Tüm mektuplar çok anlamlıydı hepimiz için ama bir tanesi, birçok bakımdan etkileyici ve düşündürücüydü. Mektubu yazan bir erkek hükümlüydü ve aynen şöyle diyordu: “30 taneye yakın sabıkam var. Hiçbir zaman da bu işleri bırakmayı düşünmedim ama… Biz hiçbir zaman haklarımızı aramayı bilmezdik, hep boş verirdik, nasıl olsa alamayız diye. Fakat siz bize haklarımızı almayı ve kendimizi nasıl savunacağımızı öğrettiniz. Bu bir özgüvendir. Biz de bu toplumun vatandaşıyız, bizlerin de söz hakkımız olduğunu bir kez daha anlamış oldum. İnanın ki size çok şey borçluyuz. Kendi kendime ve size söz veriyorum ki bir daha gayrimeşru işlerin içine girmeyeceğime yemin ederim.”
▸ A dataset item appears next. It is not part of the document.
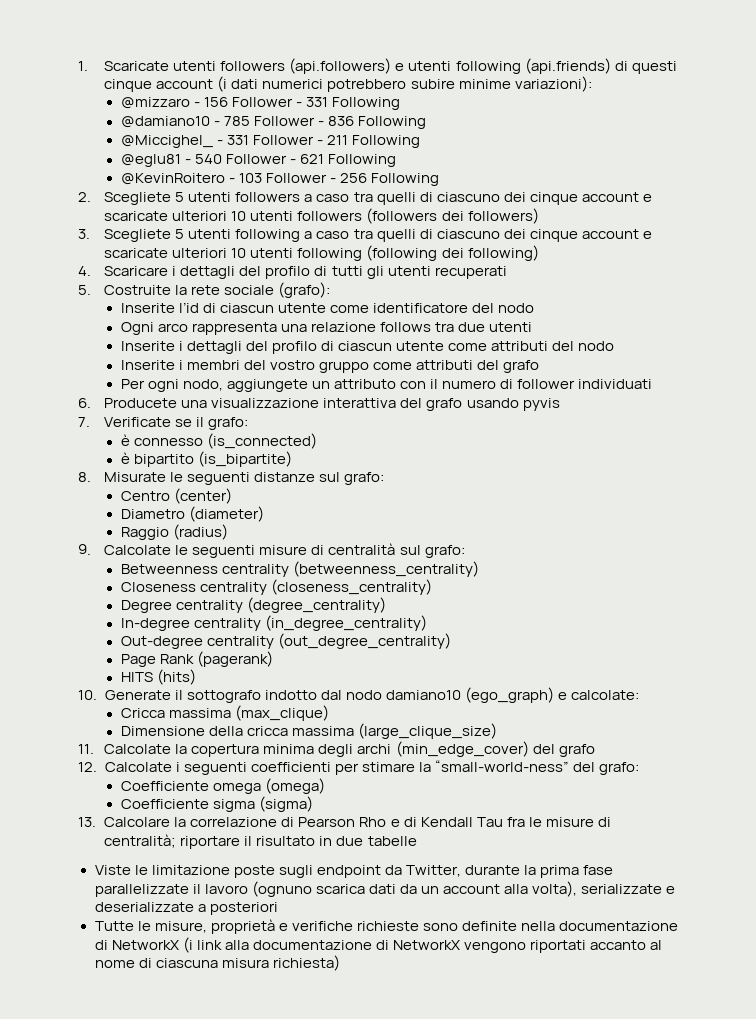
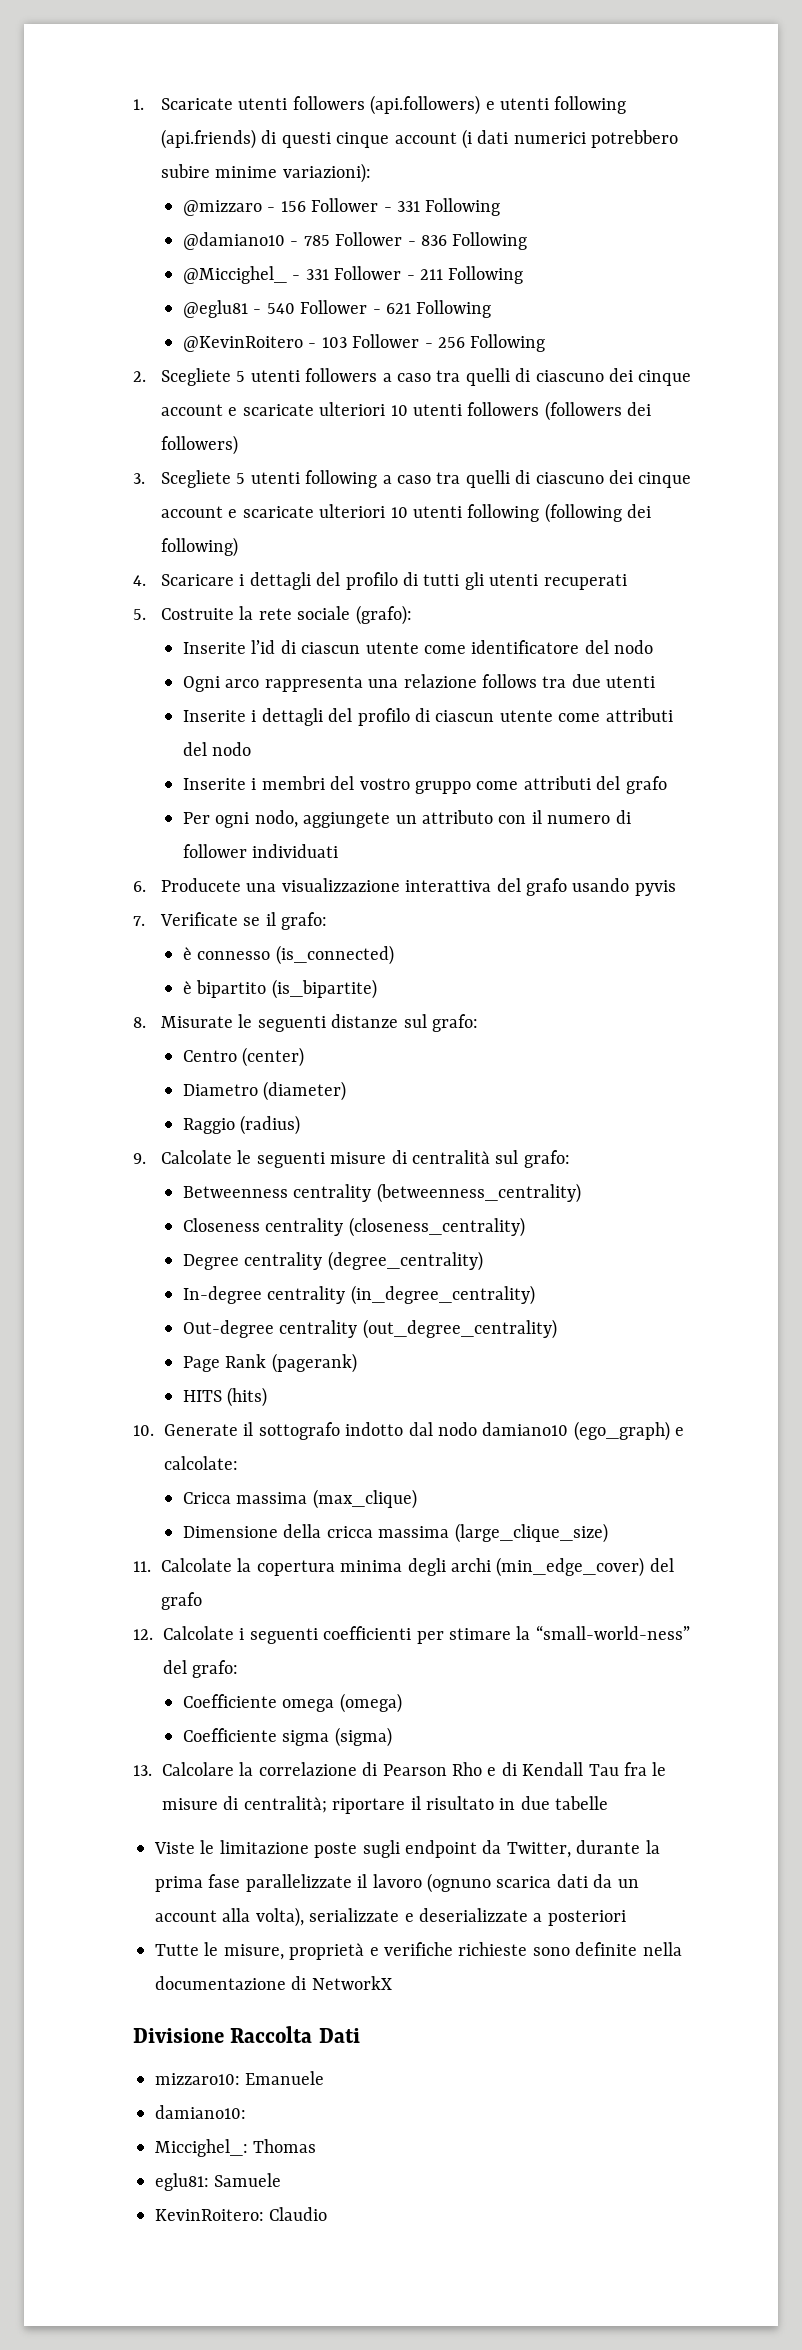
[182,937,663,953] [94,955,340,971] (i link alla documentazione di NetworkX vengono riportati accanto al nome di ciascuna misura richiesta) -> [133,2026,360,2043] [155,2071,325,2085] [155,2105,246,2119] [155,2139,317,2157] [155,2173,282,2191] [155,2207,328,2221] // Divisione Raccolta Dati // mizzaro10: Emanuele // damiano10: // Miccighel_: Thomas // eglu81: Samuele // KevinRoitero: Claudio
İnsanca duyuşun paylaşımı olan bu sözler görmezden gelinemez; kuşkuyla da karşılanmamalı. Bir fakülte programında yer verilip başlatılan bir dersin yarattığı bu etki sadece bireysel değildi, kamusal bir sonucu da vardı. Bunun üzerinde düşünmek, onu kavrayıp hissetmek, sadece öğrencilerimiz ve biz hocaları için değil fakat genel olarak, toplumsal fayda hedefine yönelik bir sorumlulukla nasıl bir değişime katkıda bulunulabileceğinin de, mütevazı ama etkili bir göstergesiydi.
BİLGİ’de 2000’li yılların başında attığımız bu ilk adımın, daha sonra Adalet Bakanlığı’nın girişimiyle Türkiye’deki tüm hukuk fakülteleri için de uygulanması, bir model olarak benimsenip kapsayıcı bir programla planlandı. Türkiye’de ilk kez BİLGİ’de yeşeren bu dersin, yukardan aşağıya değil fakat aşağıdan yukarıya doğru bir dinamizmle kamu politikası haline dönüşümü benim için BİLGİ’deki yıllarıma dair unutulmaz bir hayati kesittir.